No entanto, é popular tolerar contradições na teologia. Alister McGrath escreve em seu Understanding Doctrine:

     O fato de que algo é paradoxal e até mesmo autocontraditório, não o invalida... Aqueles dentre nós que têm trabalhado no campo científico estão muitíssimos conscientes da completa complexidade e do caráter misterioso da realidade. Os eventos subjacentes à teoria quântica, as dificuldades de se usar modelos na explicação científica — para mencionar apenas dois fatores de que posso lembrar claramente do meu próprio período como cientista natural — apontam para a inevitabilidade do paradoxo e da contradição em tudo, exceto quando o compromisso com a realidade é o mais superficial.... [6]

Isso é absurdo. Concedendo que McGrath conhece ciência suficiente para falar sobre o assunto, isso é um testemunho contra a ciência, e não um argumento para abraçar as contradições na teologia. Ele assume a confiabilidade da ciência e julga todas as outras disciplinas por ela. Seu pensamento é que, se existem contradições na ciência, então as contradições devem ser aceitáveis, e devemos aceitá-las também na teologia.

No entanto, o fato de a ciência muitas vezes se contradizer é uma razão para afirmar que ela é irracional e não confiável, e não uma razão para permitir contradições em outros campos de estudo. A ciência é uma disciplina de especulação irracional sobre a realidade. Às vezes, suas teorias se correlacionam com efeitos que desejamos, mas não podem descobrir qualquer verdade sobre a realidade. O conhecimento sobre a realidade vem de deduções válidas da revelação bíblica e nunca de métodos científicos ou empíricos.[7] McGrath não nos dá argumentos para ignorar ou tolerar as contradições da ciência; antes, ele assume a confiabilidade da ciência apesar das contradições. Não há justificação para isso.

O que faz da ciência o padrão pelo qual devemos julgar todas as outras disciplinas? O que dá à ciência o direito de fazer regras para todos os outros campos de estudo? McGrath afirma que a ciência aponta "para a inevitabilidade do paradoxo e da contradição em tudo, exceto quando o compromisso com a realidade é o mais superficial". Mas a ciência não é teologia. A ciência se contradiz e desmorona, mas isso não significa que a teologia tenha o mesmo destino. Na verdade, McGrath tem um problema muito grande. Sua declaração implica que, a menos que Deus se contradiga quando fala conosco, suas palavras são "muito superficiais". Ele está certo de que a ciência se contradiz, mas a aplicação à teologia é falsa.

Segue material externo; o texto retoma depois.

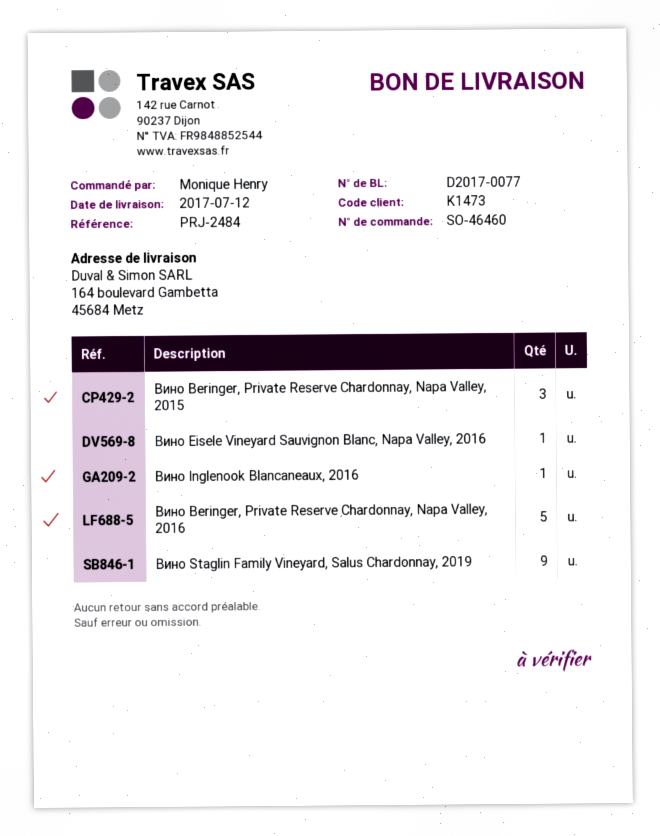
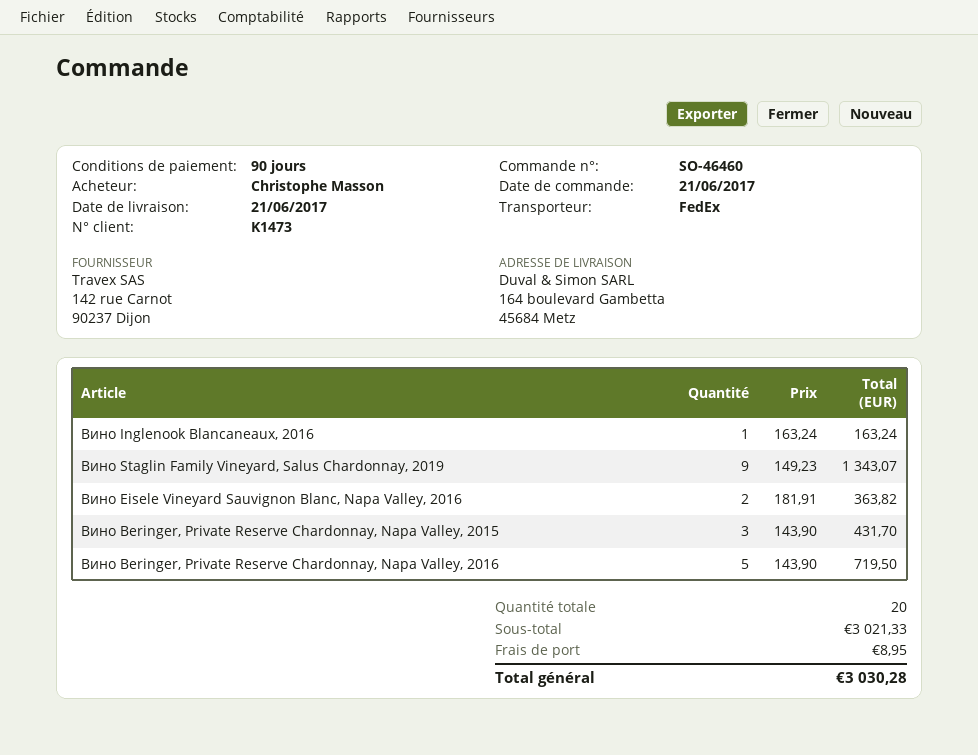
delivery date: 2017-07-12 -> 2017-06-21
ordered by: Monique Henry -> Christophe Masson
Вино Eisele Vineyard Sauvignon Blanc, Napa Valley, 2016: 1 -> 2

Em todo caso, a teologia lida com Deus, que tem o direito e o poder de governar todo o pensamento e a vida.
Deus conhece a natureza da realidade e a comunica através da Bíblia. Portanto, é a teologia que faz as regras para a ciência, e um sistema bíblico de teologia não contém paradoxos ou contradições. Em sua tentativa de negar isso, McGrath se compromete com a blasfêmia de que Deus seja inconsistente, ou Ele seja superficial. Ele parece pensar que, se os homens não podem falar sobre a realidade sem contradições, então, mesmo Deus não pode nos falar sobre a realidade sem contradições. Isso é o quanto McGrath pensa dos homens, ou melhor, isso é o quão pouco ele pensa de Deus.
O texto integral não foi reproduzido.